The Arizona desert seemed like an odd vacation destination in the beginning of August. My family was sure they would melt in the heat, and I had to cajole them with promises of daily ice cream outings and a hotel room next to the pool. But in the midst of the stark, dry landscape, we discovered these timeless lessons:
A change of scenery creates a new inner perspective. Our three-hour flight from Chicago brought us from a humid, muggy, and flat landscape to a terrain of cactus-pocked mountains, arid rolling desert and hiking paths framed by red dirt. Arizona is as different from Illinois in topography as an elephant is from a shark. A two-hour time difference showed us how vastly disparate reality can be; no ONE perspective or viewpoint is the absolute truth. All we know and feel is influenced by our surroundings.

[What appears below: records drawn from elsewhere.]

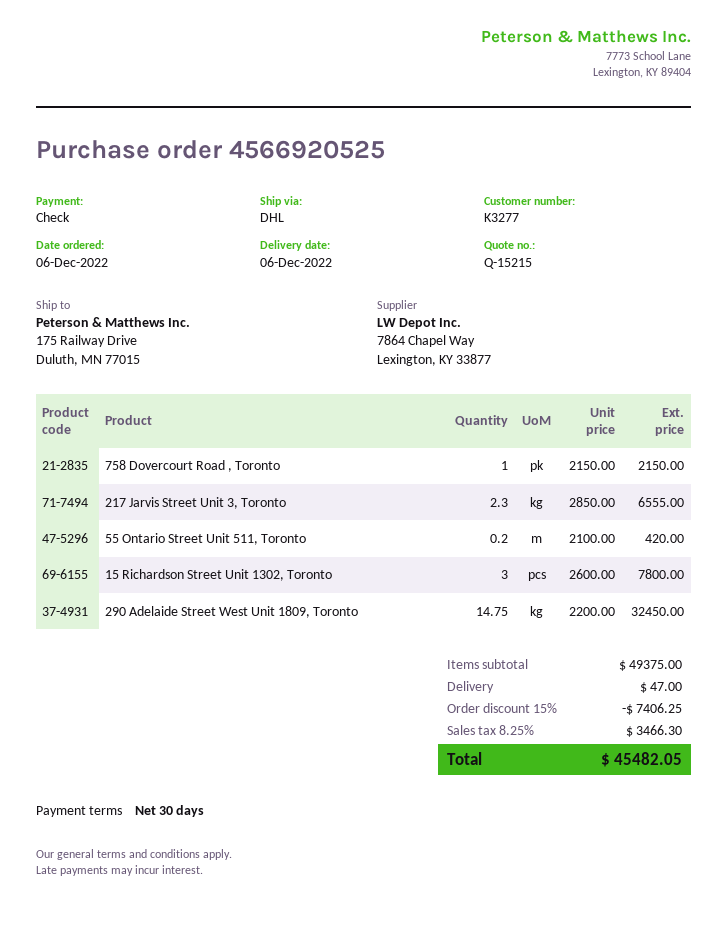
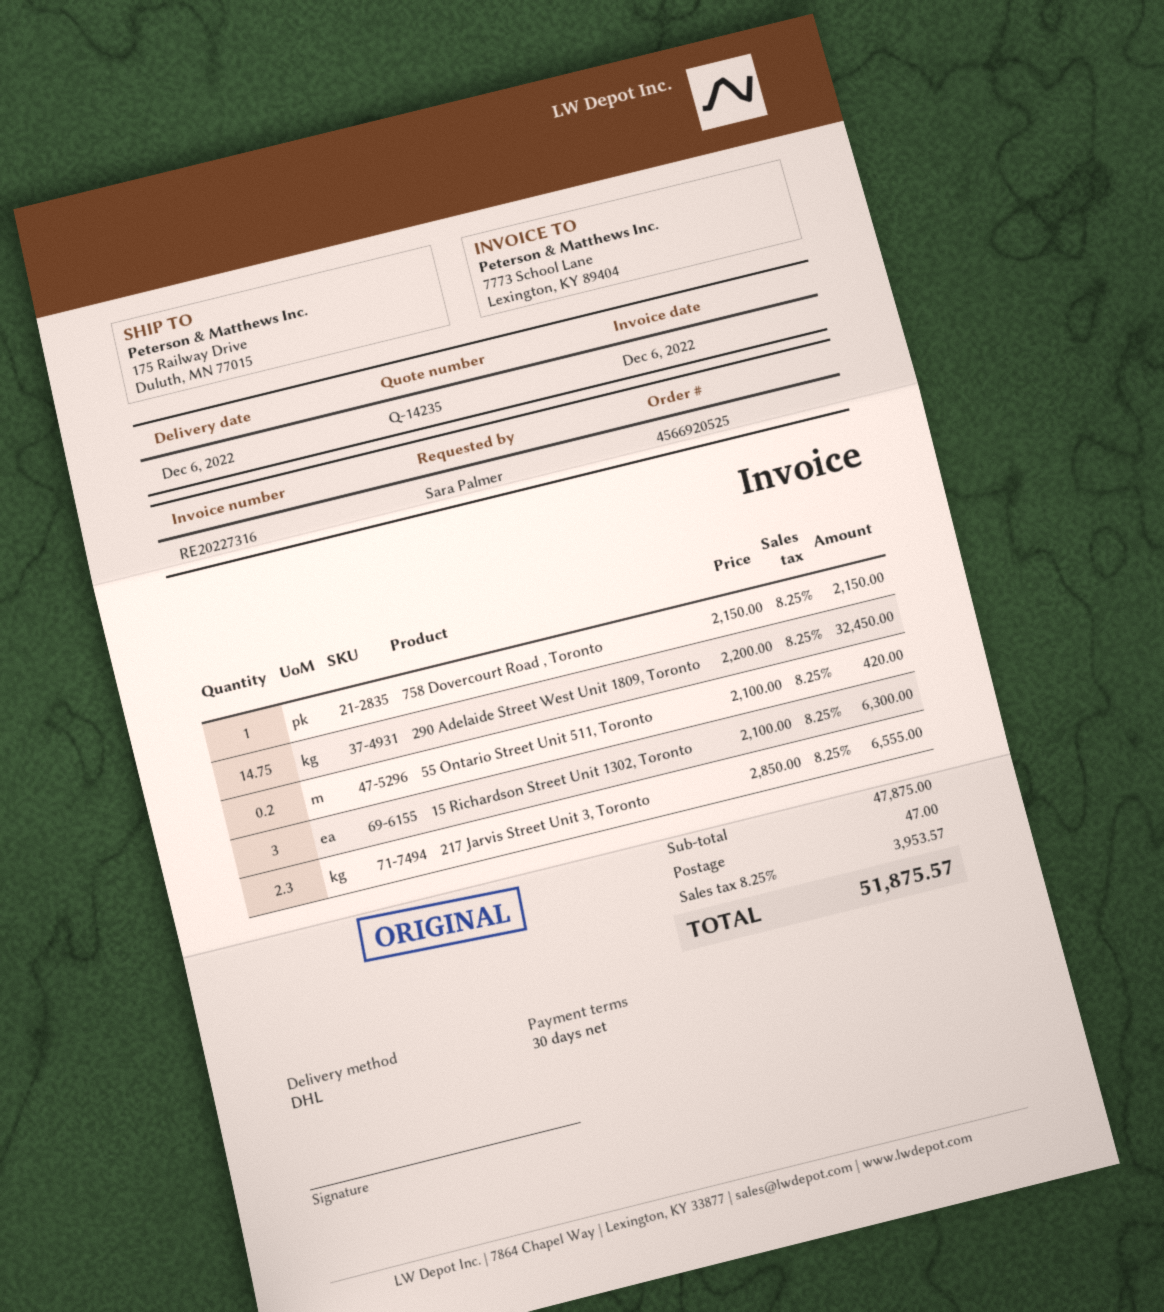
quote number: Q-15215 -> Q-14235
15 Richardson Street Unit 1302, Toronto: 3 x 2600.00 = 7800.00 -> 3 x 2100.00 = 6300.00
subtotal: 49375.00 -> 47875.00
discount: 15% = 7406.25 -> none
tax: 8.25% = 3466.30 -> 8.25% = 3953.57
total: 45482.05 -> 51875.57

Beauty, danger and sustenance co-exist naturally. During our tour to the Grand Canyon, we learned that certain cactus bloom with vibrant, gorgeous flowers that dot the desert with fiery color. Other succulents contain a toxin that can create illness and even death in other creatures. And others contain enough moisture to keep a lost hiker alive for days. Those things that scare or amaze us can be our savior as easily as they can be our ruin.

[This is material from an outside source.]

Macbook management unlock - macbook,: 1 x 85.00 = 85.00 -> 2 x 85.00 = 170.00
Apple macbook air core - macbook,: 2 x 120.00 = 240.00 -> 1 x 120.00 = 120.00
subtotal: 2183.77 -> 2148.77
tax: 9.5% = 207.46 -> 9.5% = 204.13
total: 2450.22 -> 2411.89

Risk can bring reward. Hiking the trails of the Grand Canyon is arduous and even frightening at times. I considered turning back when the temperature rose above 110 degrees, and the path narrowed to a foot-wide ledge dipping dangerously into a steep decline. But when the guide urged me to continue through a low-hanging arch, I was gifted by eons-old pictographs etched into the canyon’s face, images of animals, fish, human handprints left by our ancestors. Pushing past my fear and fatigue brought me a sense of connection to generations past that I could have easily missed.